Task item: From first line to last, transcribe the listing exactly and skip any image.
****
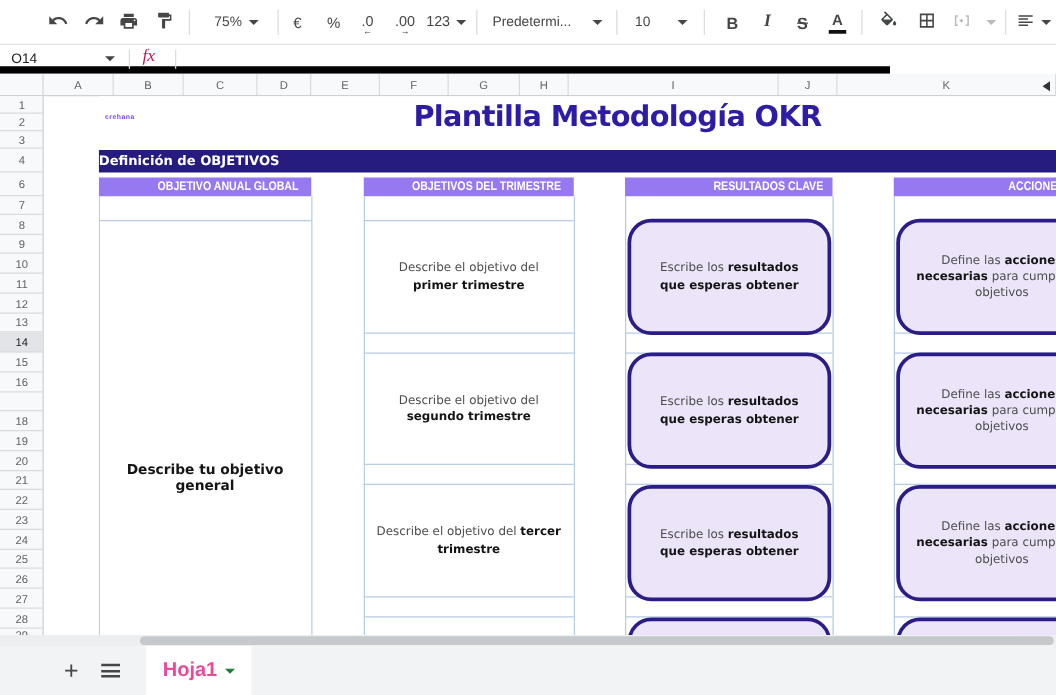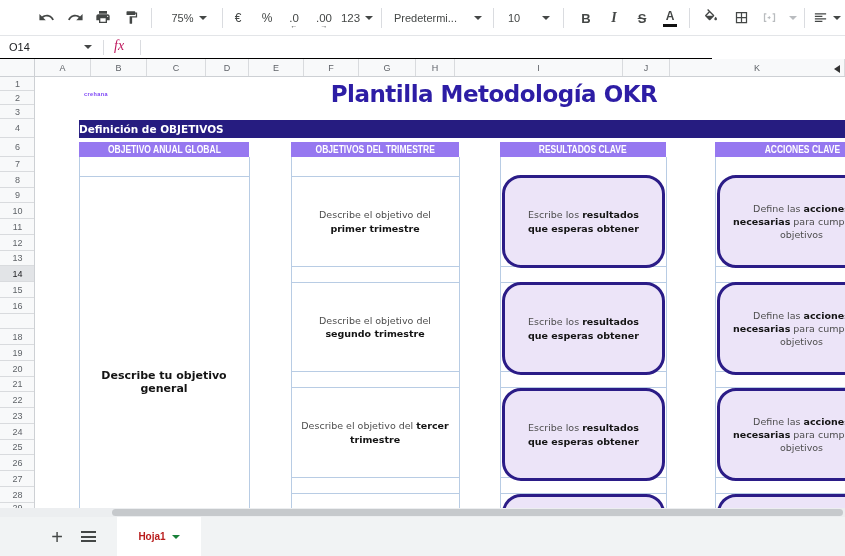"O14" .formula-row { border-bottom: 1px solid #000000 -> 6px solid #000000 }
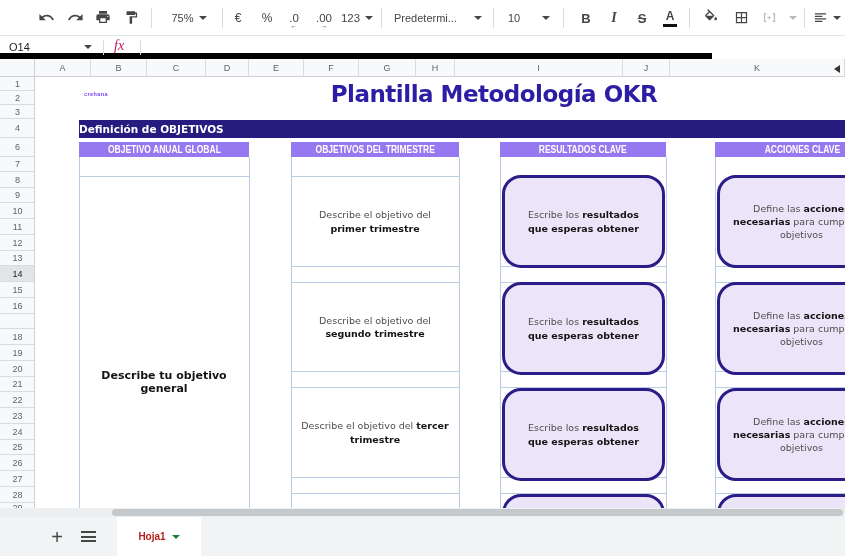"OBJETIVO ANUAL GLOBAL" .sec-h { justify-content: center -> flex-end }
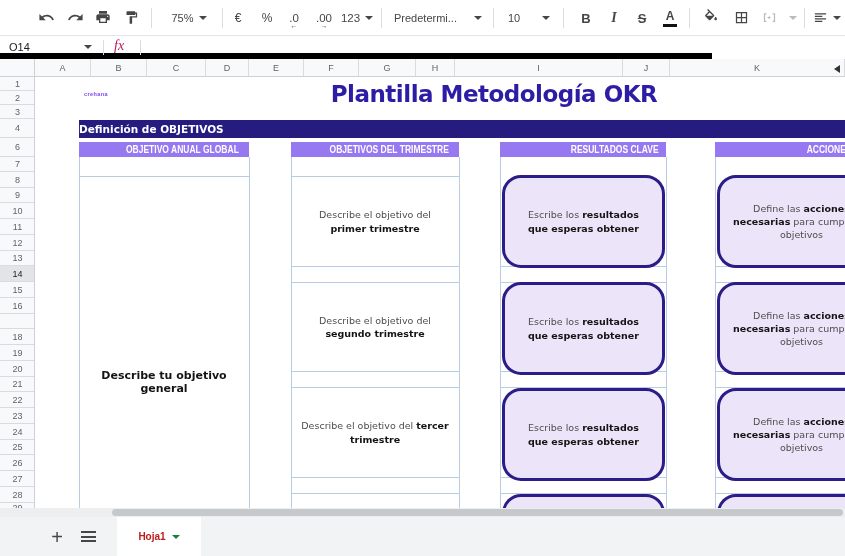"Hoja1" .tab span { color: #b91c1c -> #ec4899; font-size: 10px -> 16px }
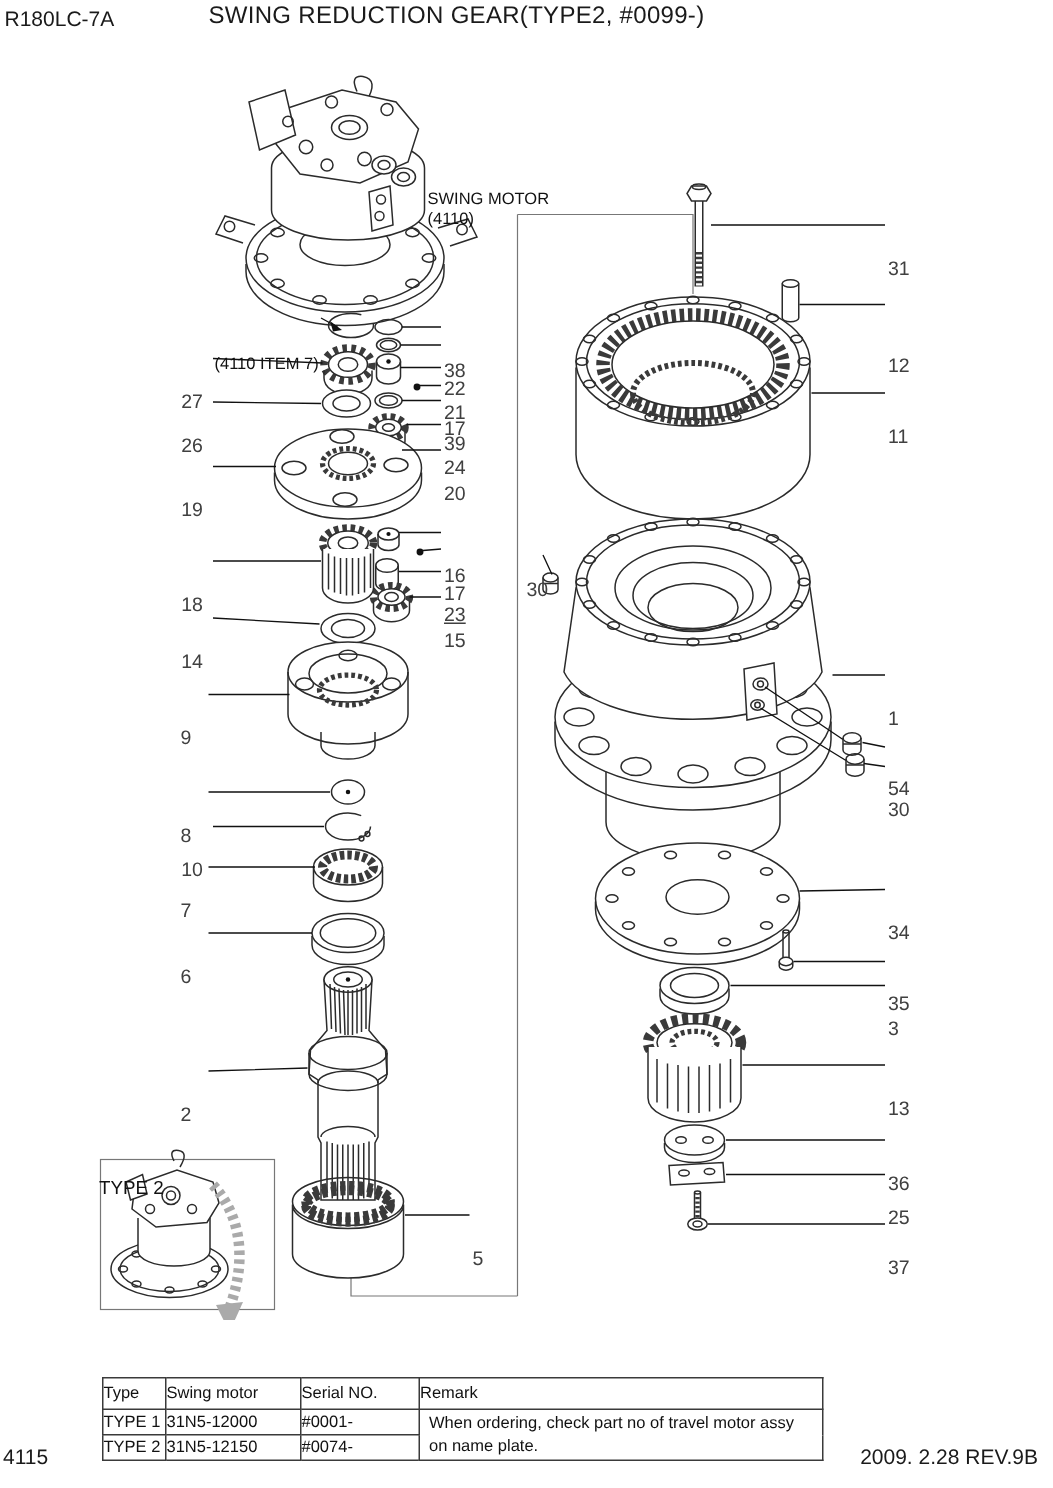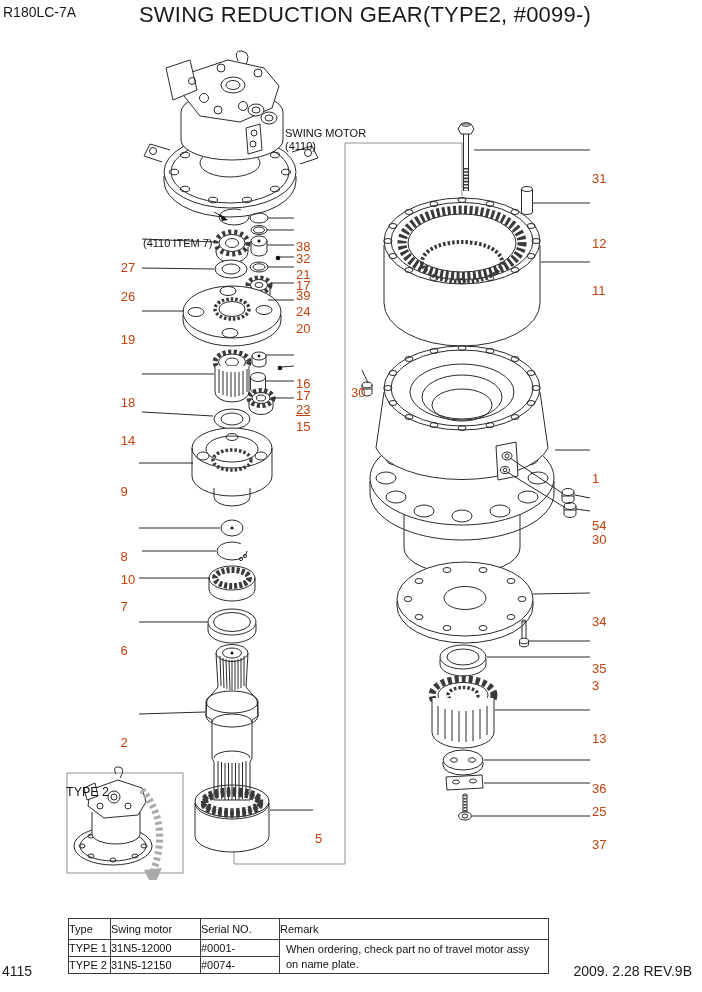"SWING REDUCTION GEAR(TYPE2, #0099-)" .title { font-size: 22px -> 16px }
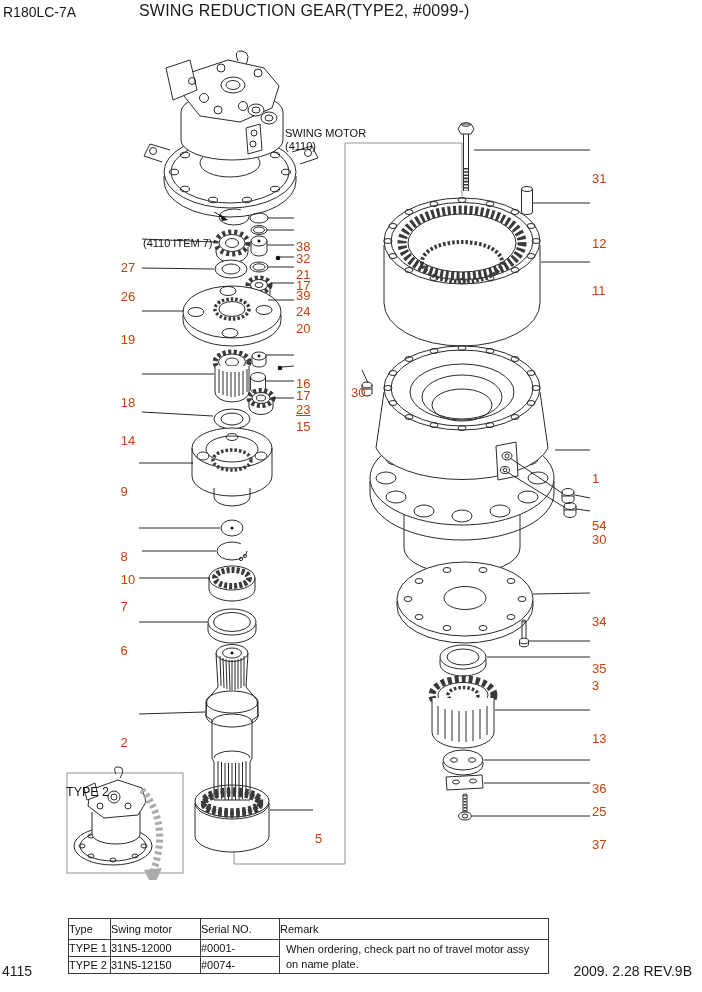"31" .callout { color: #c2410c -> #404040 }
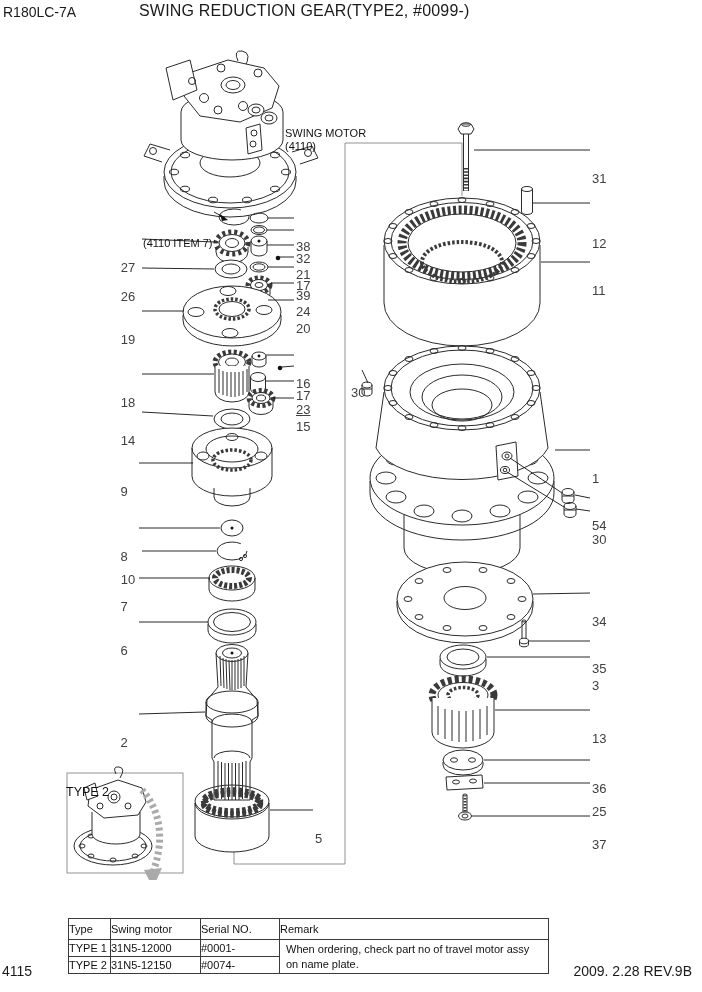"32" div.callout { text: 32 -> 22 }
****
Result of this task:
"O14" .formula-row { border-bottom: 1px solid #000000 -> 6px solid #000000 }
"OBJETIVO ANUAL GLOBAL" .sec-h { justify-content: center -> flex-end }
"Hoja1" .tab span { color: #b91c1c -> #ec4899; font-size: 10px -> 16px }
"SWING REDUCTION GEAR(TYPE2, #0099-)" .title { font-size: 22px -> 16px }
"31" .callout { color: #c2410c -> #404040 }
"32" div.callout { text: 32 -> 22 }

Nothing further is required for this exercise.